Cela fait déjà plusieurs mois que j’ai envie de découvrir cet auteur dont bon nombre de personnes s’accordent à dire le plus grand bien. C’est donc par son tout dernier roman que j’ai entamé cette découverte. Entamé seulement car ce coup d’essai m’incite à vouloir lire Alabama Song dans un avenir très proche.
De quoi ça parle :
Ce roman est l’histoire d’une vie, une vie comme toutes les autres car à la fois banale et extraordinaire. Mais une vie singulière. Zola Jackson fait partie de ses femmes dont on dit qu’elle sont des forces de la nature. Ce genre de femmes que rien ne peut terrasser. Même pas un ouragan…
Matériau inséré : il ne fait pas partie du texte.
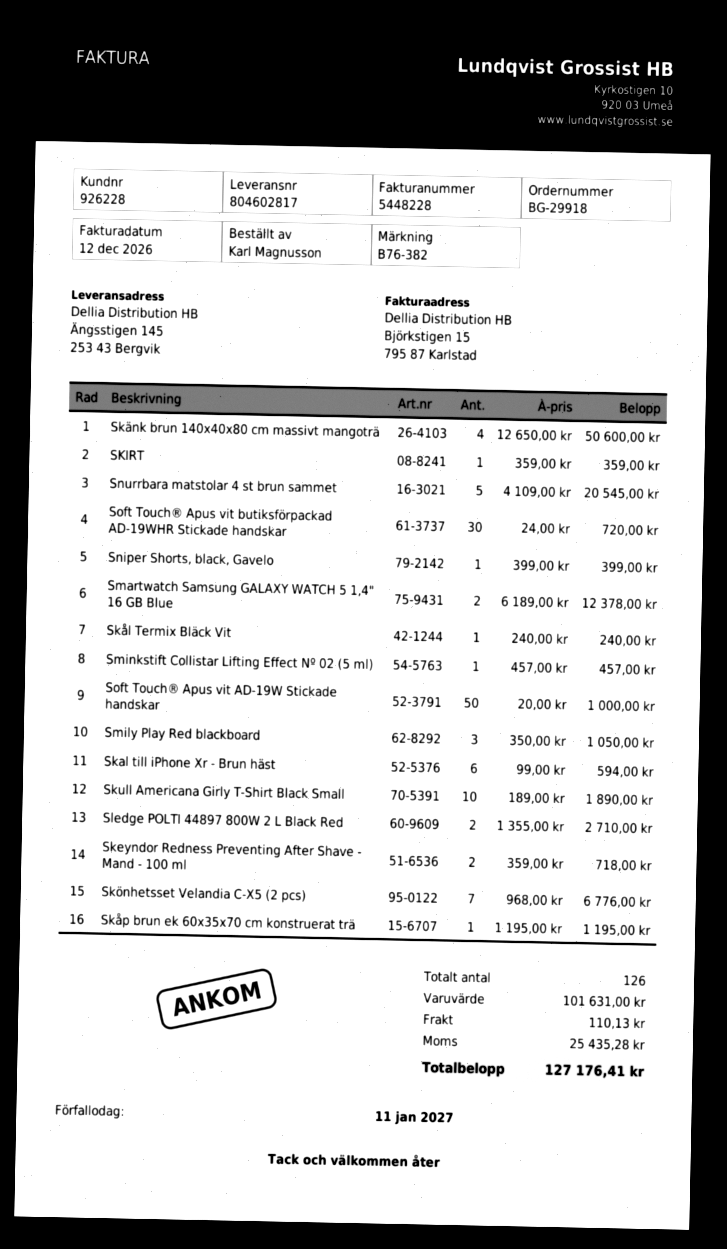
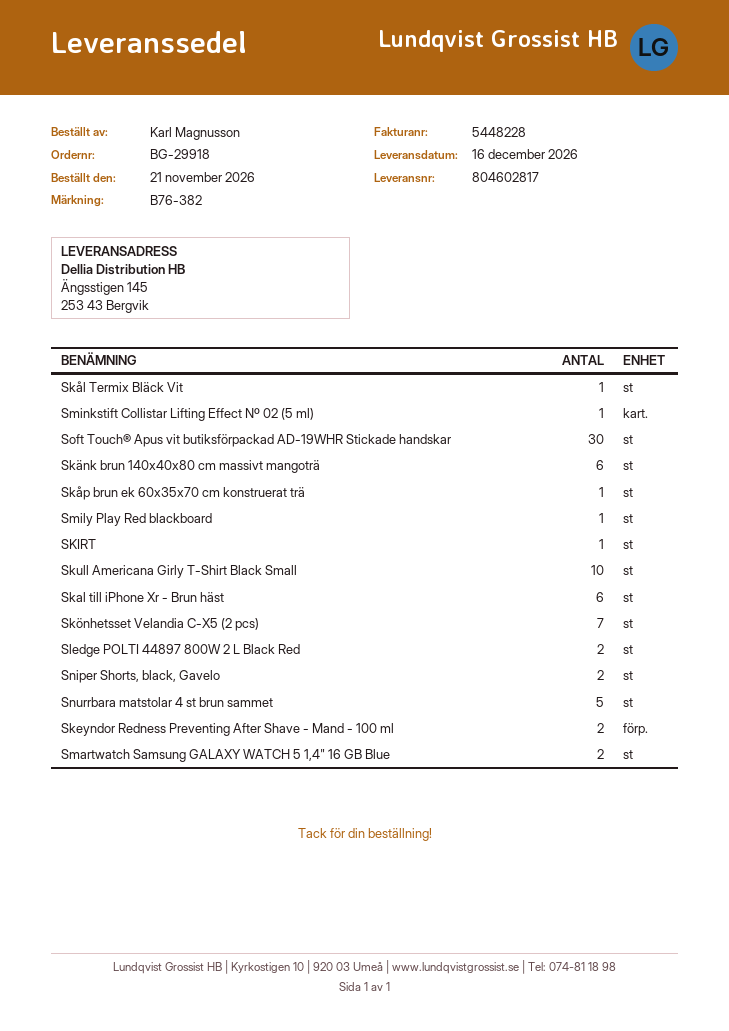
Skänk brun 140x40x80 cm massivt mangoträ: 4 -> 6
Sniper Shorts, black, Gavelo: 1 -> 2
Soft Touch® Apus vit AD-19W Stickade handskar: 50 -> none
Smily Play Red blackboard: 3 -> 1

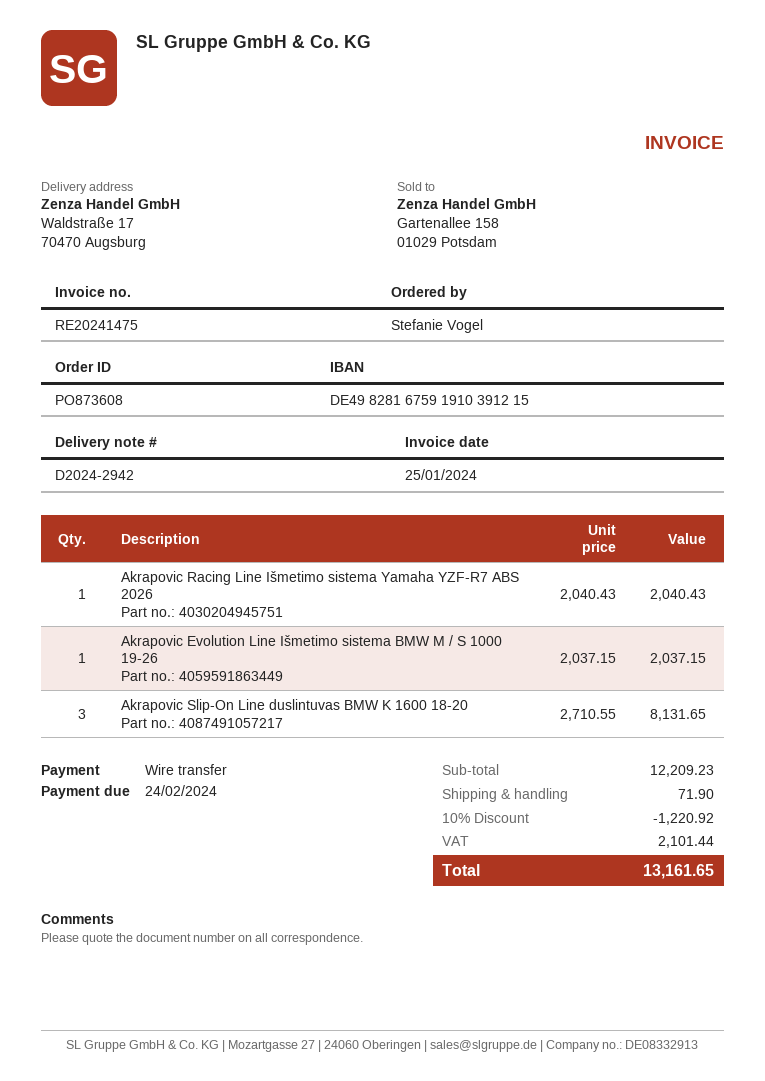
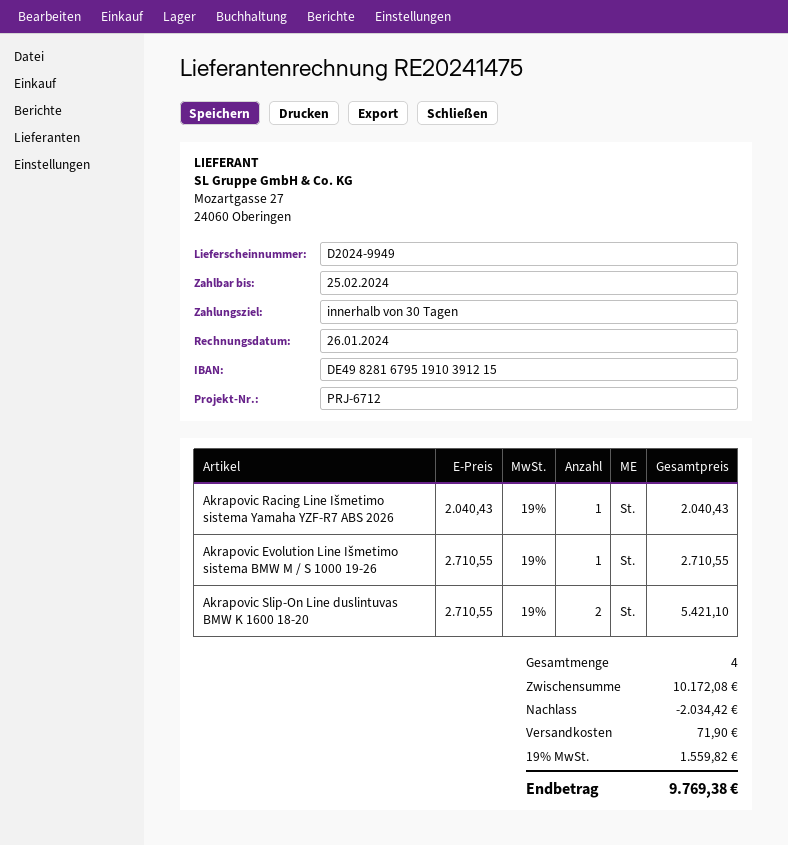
delivery note number: D2024-2942 -> D2024-9949
invoice date: 2024-01-25 -> 2024-01-26
due date: 2024-02-24 -> 2024-02-25
bank account: DE49828167591910391215 -> DE49828167951910391215
Akrapovic Evolution Line Išmetimo sistema BMW M / S 1000 19-26: 1 x 2037.15 = 2037.15 -> 1 x 2710.55 = 2710.55
Akrapovic Slip-On Line duslintuvas BMW K 1600 18-20: 3 x 2710.55 = 8131.65 -> 2 x 2710.55 = 5421.10
subtotal: 12209.23 -> 10172.08
discount: 1220.92 -> 2034.42
tax: 2101.44 -> 1559.82
total: 13161.65 -> 9769.38

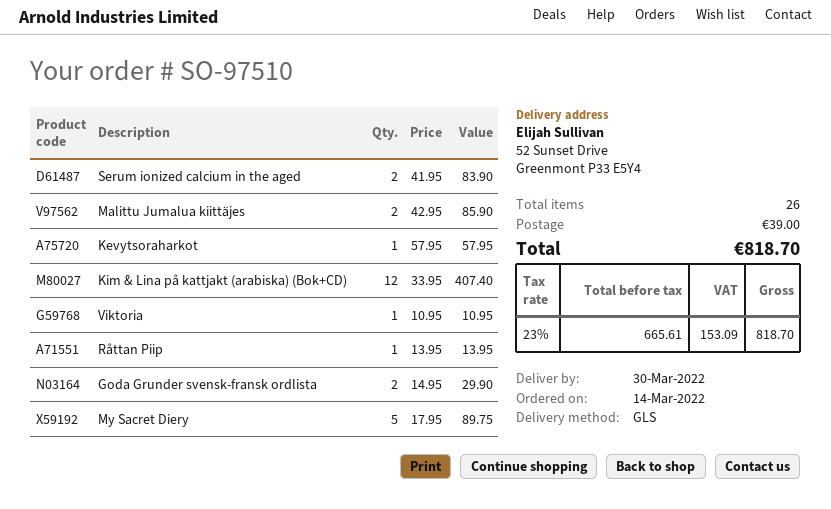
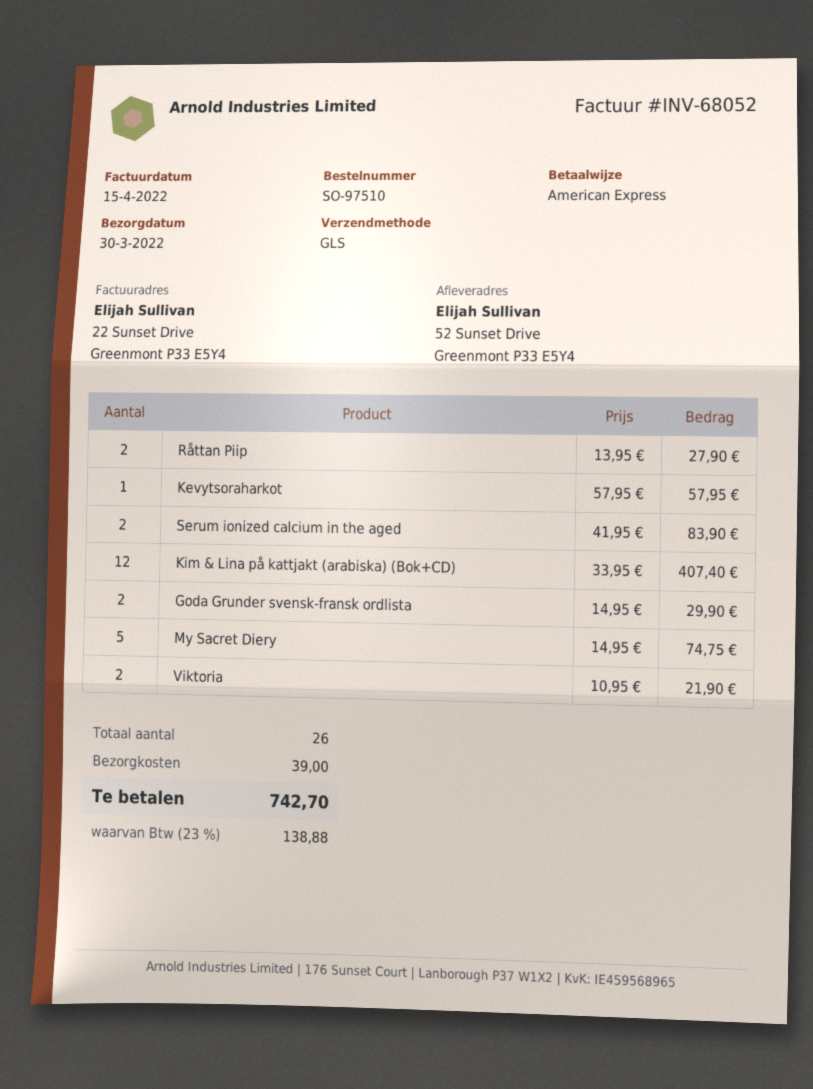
Malittu Jumalua kiittäjes: 2 x 42.95 = 85.90 -> none
Viktoria: 1 x 10.95 = 10.95 -> 2 x 10.95 = 21.90
Råttan Piip: 1 x 13.95 = 13.95 -> 2 x 13.95 = 27.90
My Sacret Diery: 5 x 17.95 = 89.75 -> 5 x 14.95 = 74.75
tax: 23% = 153.09 -> 23% = 138.88
total: 818.70 -> 742.70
Dans ce roman, en effet, Zola va devoir, après que rien ne lui a été épargné (mort de son époux et de son fils, humiliations dans son travail), survivre au terrible ouragan qui a dévasté la Nouvelle-Orléans en avril 2005 : Katrina.
Ce confinement dans sa maison, puisque Zola refuse de partir et abandonner sa chienne, va être l’occasion de se remémorer les grands moments de sa vie mais également de les analyser, d’en faire un amère bilan.
Ce court roman nous projette au sein d’une catastrophe naturelle, une de celles qui conforte le peuple noir dans l’impression d’être les oubliés de la société américaine.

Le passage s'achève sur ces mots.